WHAT THIS TASK INVOLVES: Copy only the lines from the one containing "Destiny - The" through the final line of the records below, exactly as written, with no pictures.

GIVEN INFORMATION:

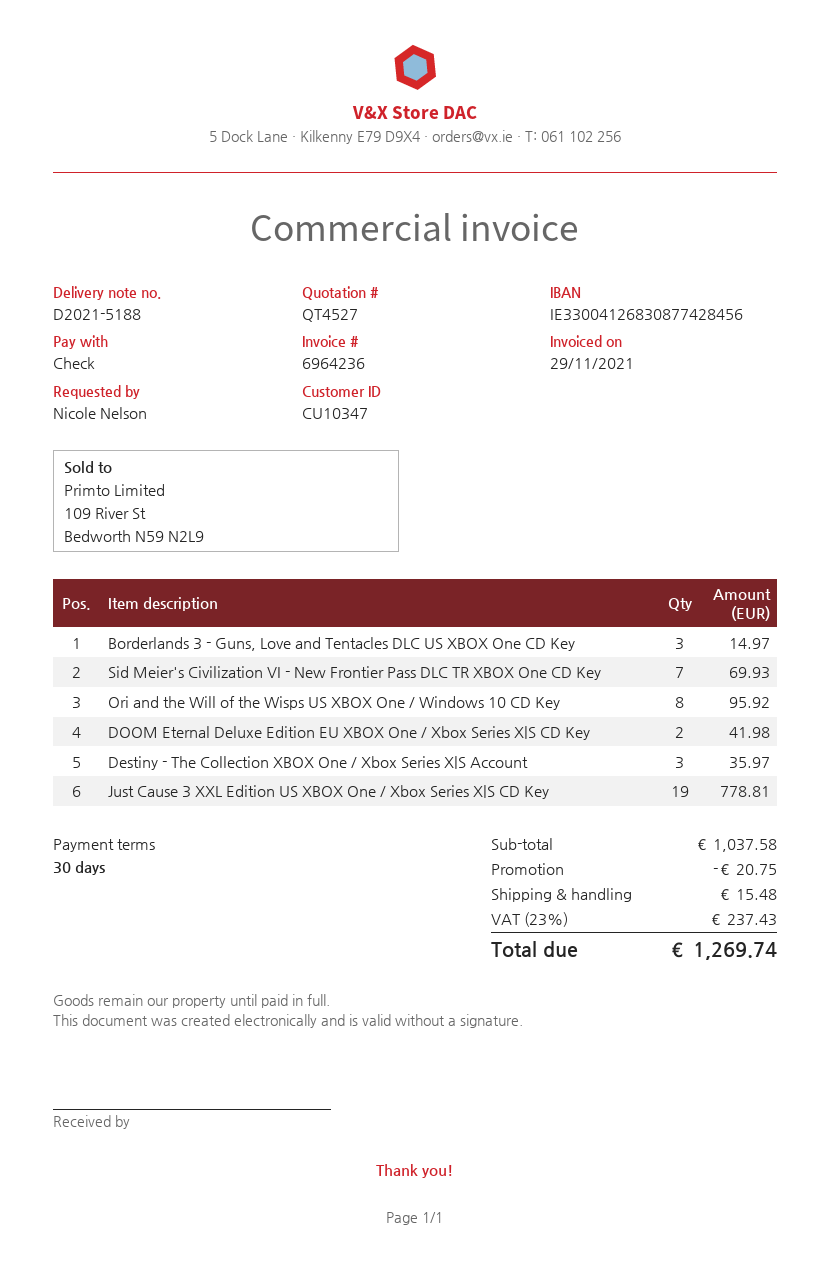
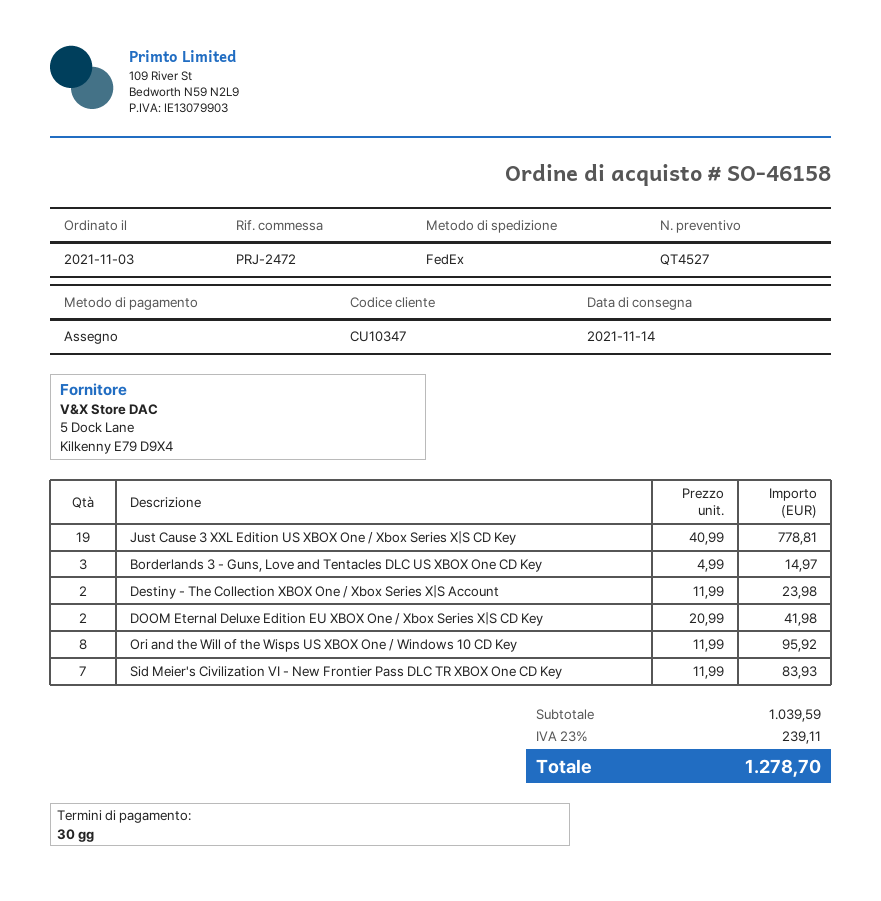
Sid Meier's Civilization VI - New Frontier Pass DLC TR XBOX One CD Key: 7 for 69.93 -> 7 for 83.93
Destiny - The Collection XBOX One / Xbox Series X|S Account: 3 for 35.97 -> 2 for 23.98
subtotal: 1037.58 -> 1039.59
discount: 20.75 -> none
shipping: 15.48 -> none
tax: 23% = 237.43 -> 23% = 239.11
total: 1269.74 -> 1278.70

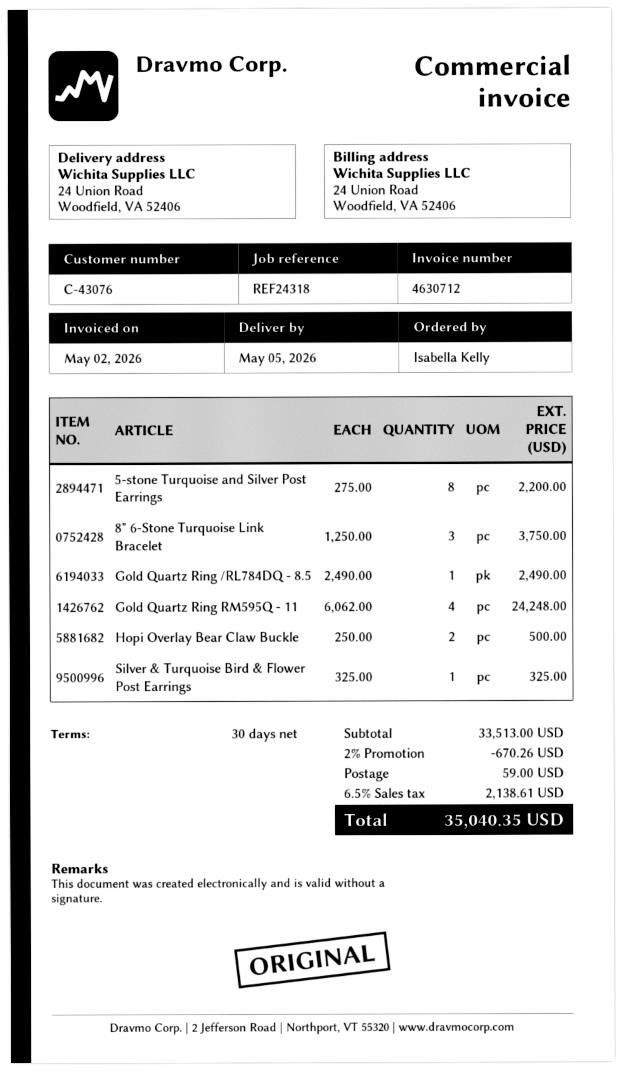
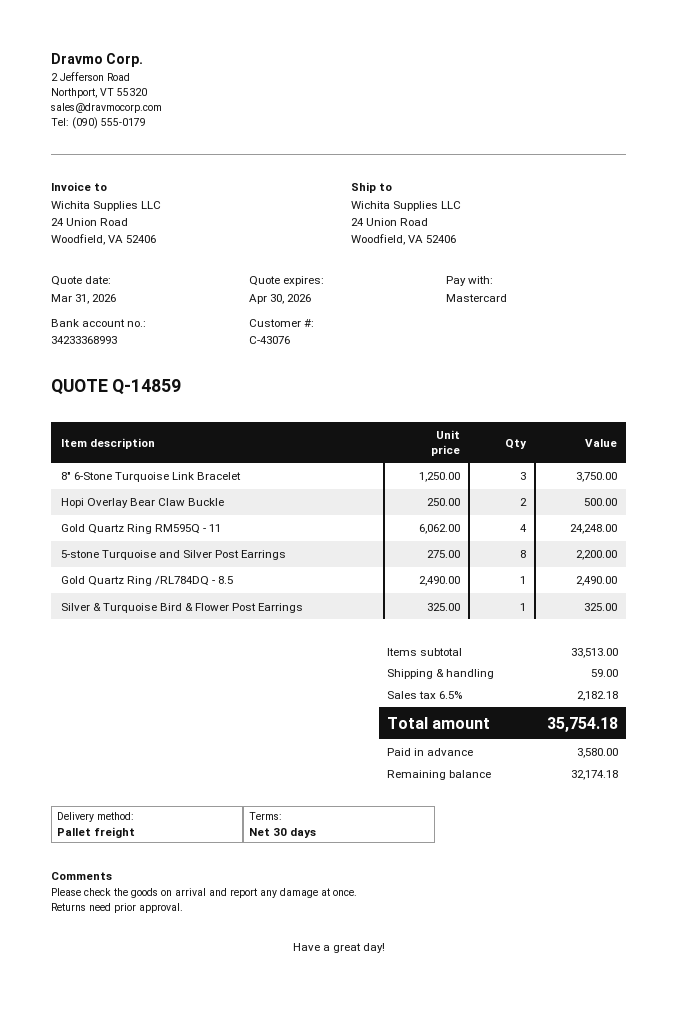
discount: 2% = 670.26 -> none
tax: 6.5% = 2138.61 -> 6.5% = 2182.18
total: 35040.35 -> 35754.18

SOLVED PROBLEM:
Destiny - The Collection XBOX One / Xbox Series X|S Account: 3 for 35.97 -> 2 for 23.98
subtotal: 1037.58 -> 1039.59
discount: 20.75 -> none
shipping: 15.48 -> none
tax: 23% = 237.43 -> 23% = 239.11
total: 1269.74 -> 1278.70

discount: 2% = 670.26 -> none
tax: 6.5% = 2138.61 -> 6.5% = 2182.18
total: 35040.35 -> 35754.18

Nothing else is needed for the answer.